Locate each line in the records containing "none". Copy it.

BEGIN Input data

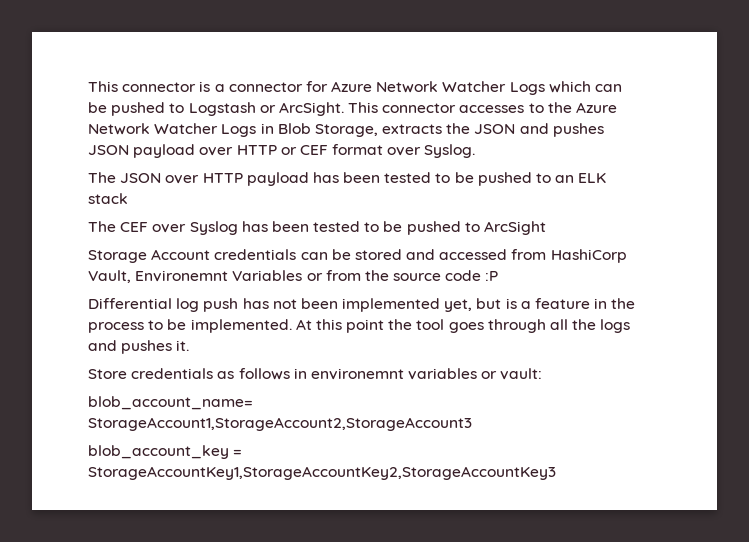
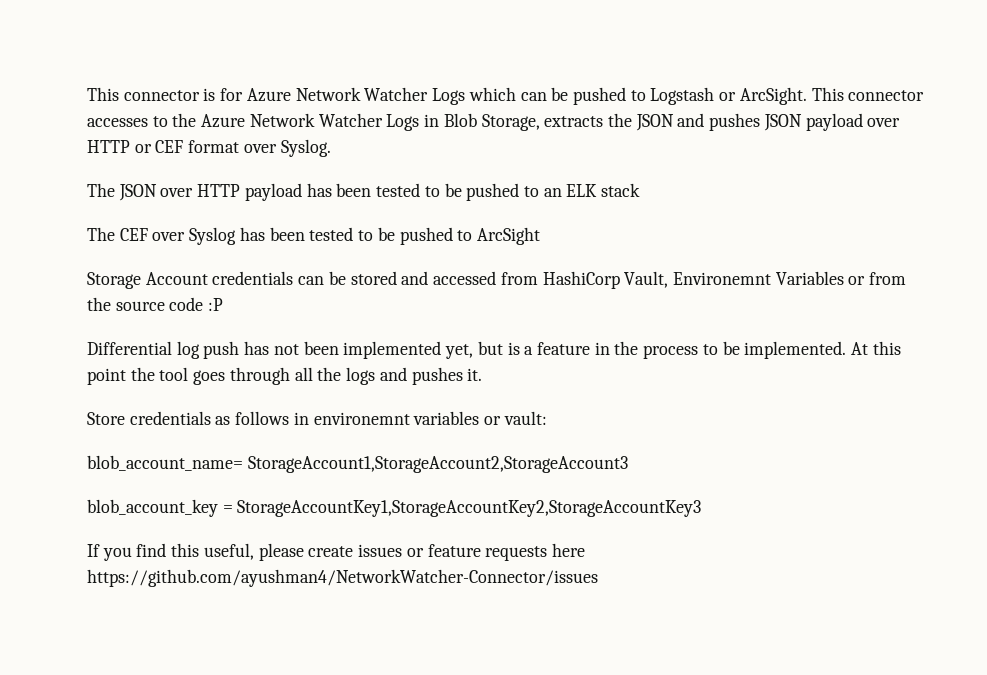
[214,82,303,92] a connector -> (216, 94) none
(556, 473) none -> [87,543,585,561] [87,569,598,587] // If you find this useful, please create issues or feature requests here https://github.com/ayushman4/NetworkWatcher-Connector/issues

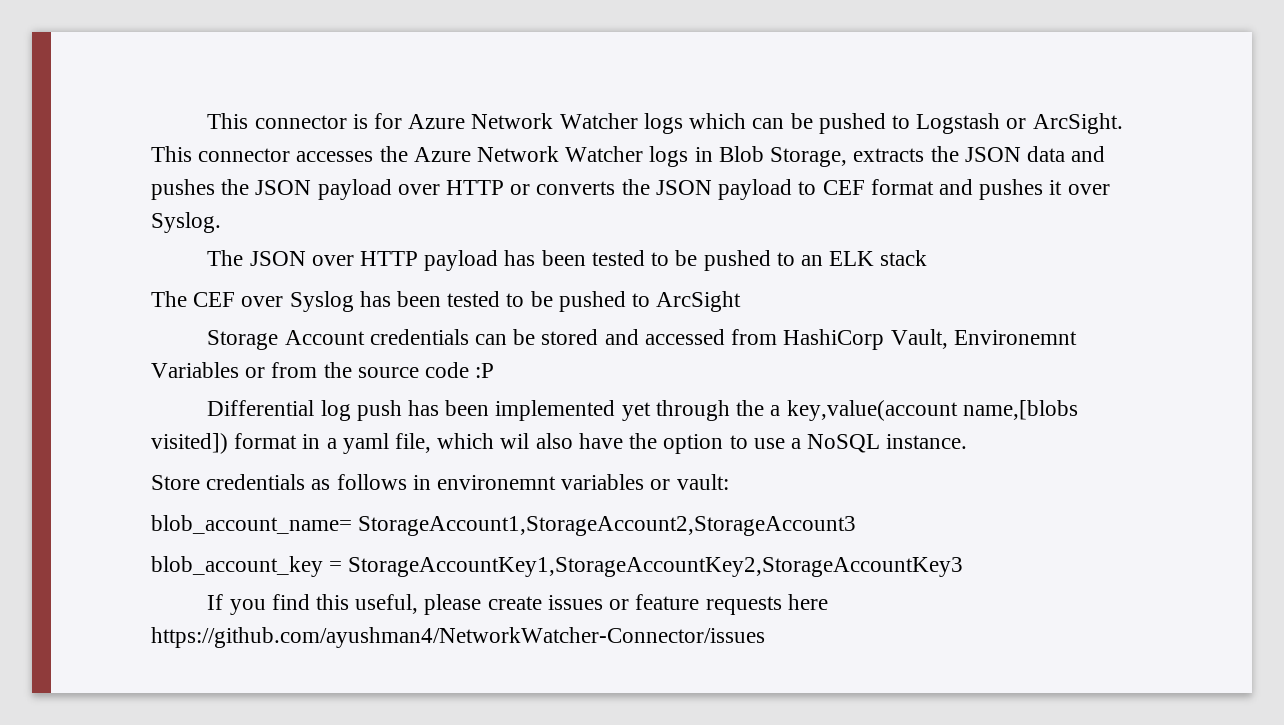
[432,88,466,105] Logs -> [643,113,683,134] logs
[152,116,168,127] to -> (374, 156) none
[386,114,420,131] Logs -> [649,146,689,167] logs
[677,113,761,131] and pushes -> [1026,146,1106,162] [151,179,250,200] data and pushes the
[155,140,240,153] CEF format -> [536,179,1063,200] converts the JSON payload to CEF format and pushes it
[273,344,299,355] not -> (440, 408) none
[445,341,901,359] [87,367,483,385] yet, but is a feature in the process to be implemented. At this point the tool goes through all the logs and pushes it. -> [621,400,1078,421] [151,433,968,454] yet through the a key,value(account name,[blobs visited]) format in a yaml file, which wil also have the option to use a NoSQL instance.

END Input data
BEGIN Input data

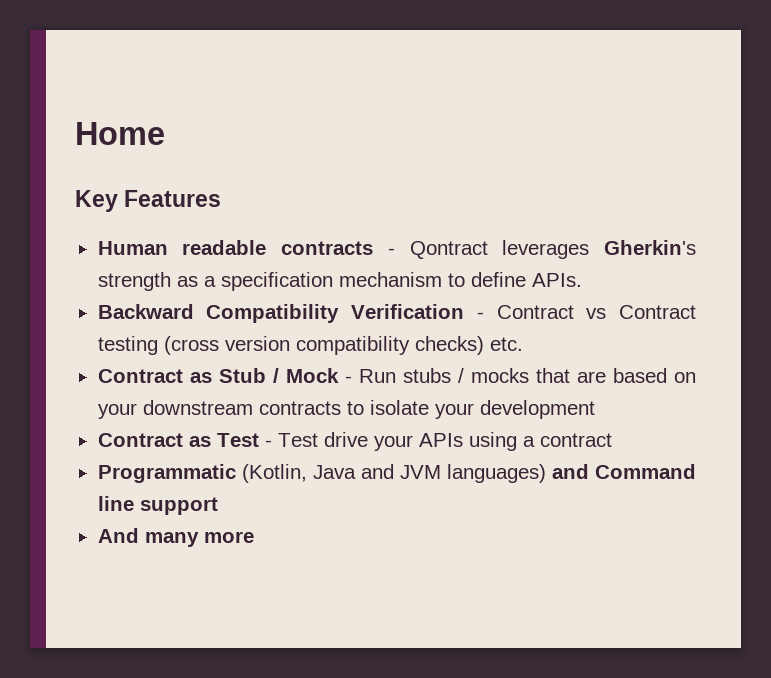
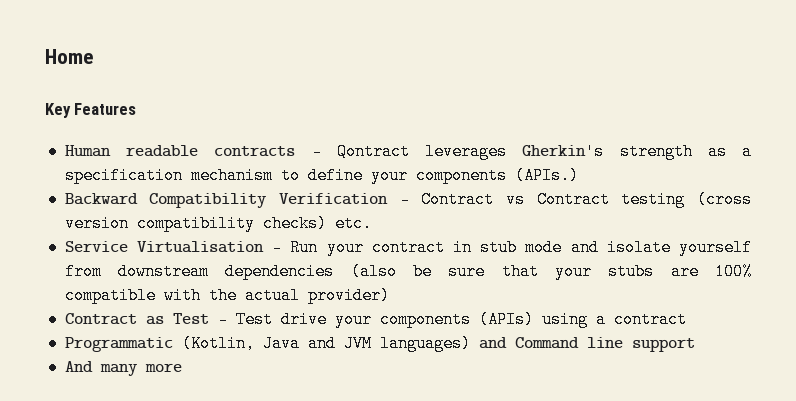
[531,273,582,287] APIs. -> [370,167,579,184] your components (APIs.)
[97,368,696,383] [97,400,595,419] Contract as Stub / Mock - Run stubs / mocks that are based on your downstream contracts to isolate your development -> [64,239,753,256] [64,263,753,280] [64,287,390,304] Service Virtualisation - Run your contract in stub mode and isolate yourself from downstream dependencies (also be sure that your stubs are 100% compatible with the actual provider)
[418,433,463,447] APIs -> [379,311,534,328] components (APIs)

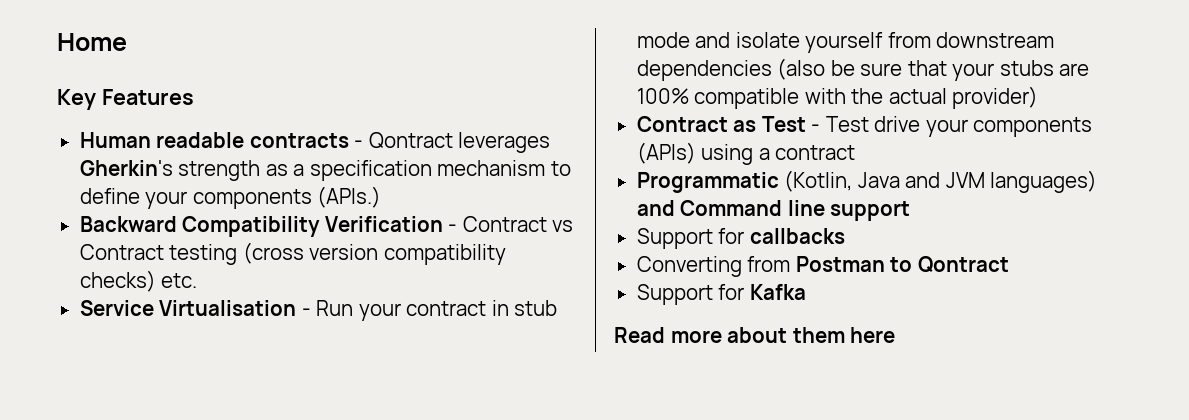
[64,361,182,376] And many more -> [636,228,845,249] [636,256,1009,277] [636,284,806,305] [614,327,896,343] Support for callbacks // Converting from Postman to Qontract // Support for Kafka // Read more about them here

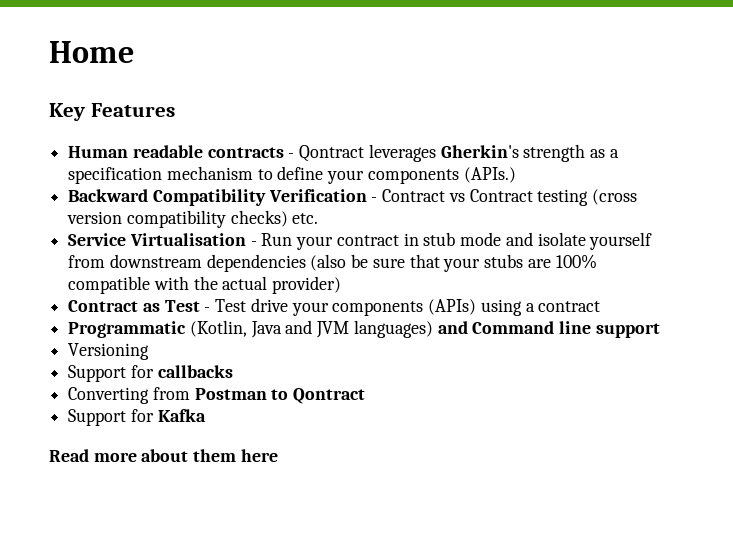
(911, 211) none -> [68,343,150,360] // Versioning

END Input data
BEGIN Input data

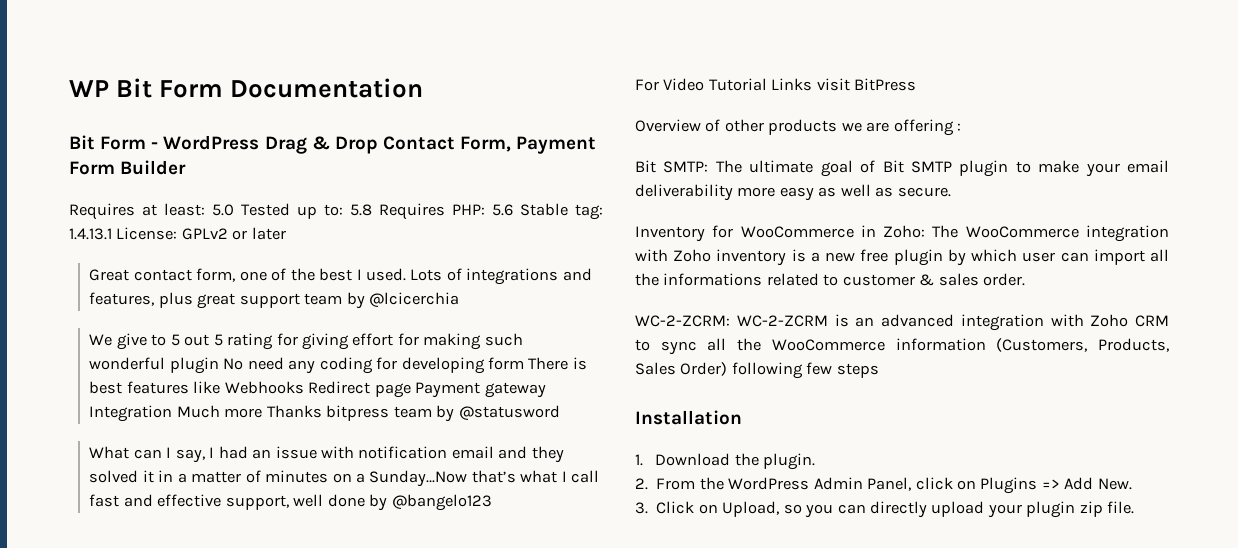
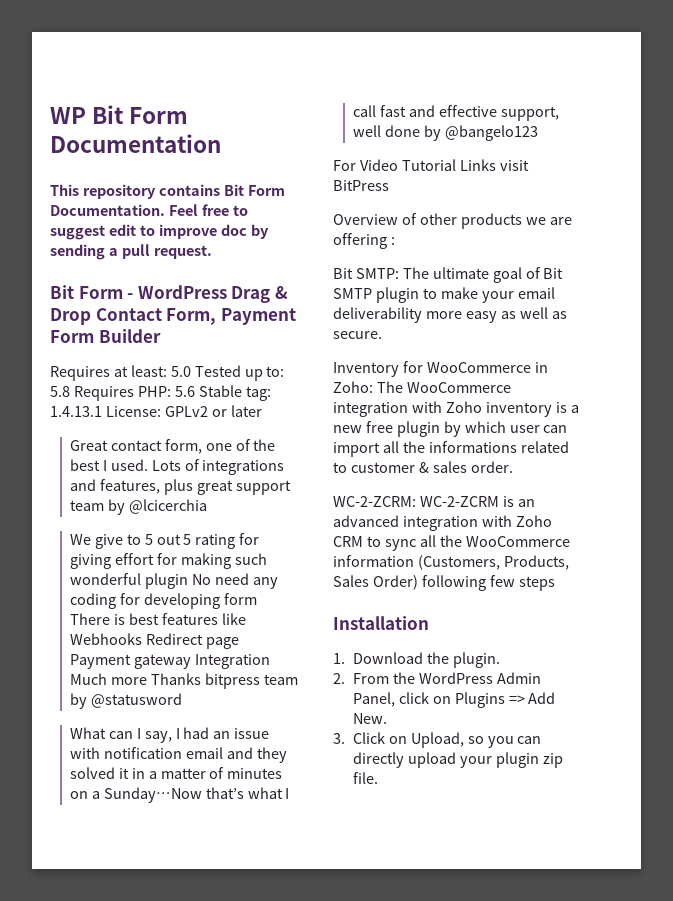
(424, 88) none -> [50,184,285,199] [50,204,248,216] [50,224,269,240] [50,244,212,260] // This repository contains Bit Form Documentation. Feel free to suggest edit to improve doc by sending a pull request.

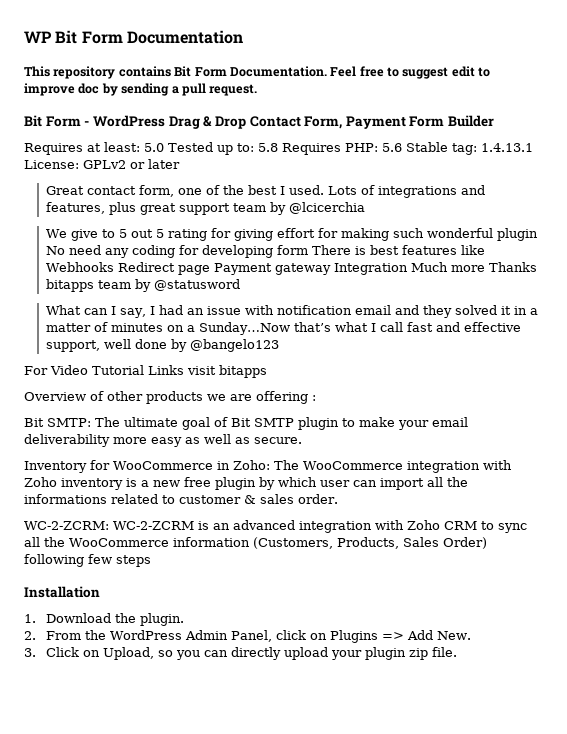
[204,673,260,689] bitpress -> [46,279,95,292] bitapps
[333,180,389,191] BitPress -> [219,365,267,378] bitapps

END Input data

■ Solution to the problem ■
[214,82,303,92] a connector -> (216, 94) none
(556, 473) none -> [87,543,585,561] [87,569,598,587] // If you find this useful, please create issues or feature requests here https://github.com/ayushman4/NetworkWatcher-Connector/issues
[152,116,168,127] to -> (374, 156) none
[273,344,299,355] not -> (440, 408) none
(911, 211) none -> [68,343,150,360] // Versioning
(424, 88) none -> [50,184,285,199] [50,204,248,216] [50,224,269,240] [50,244,212,260] // This repository contains Bit Form Documentation. Feel free to suggest edit to improve doc by sending a pull request.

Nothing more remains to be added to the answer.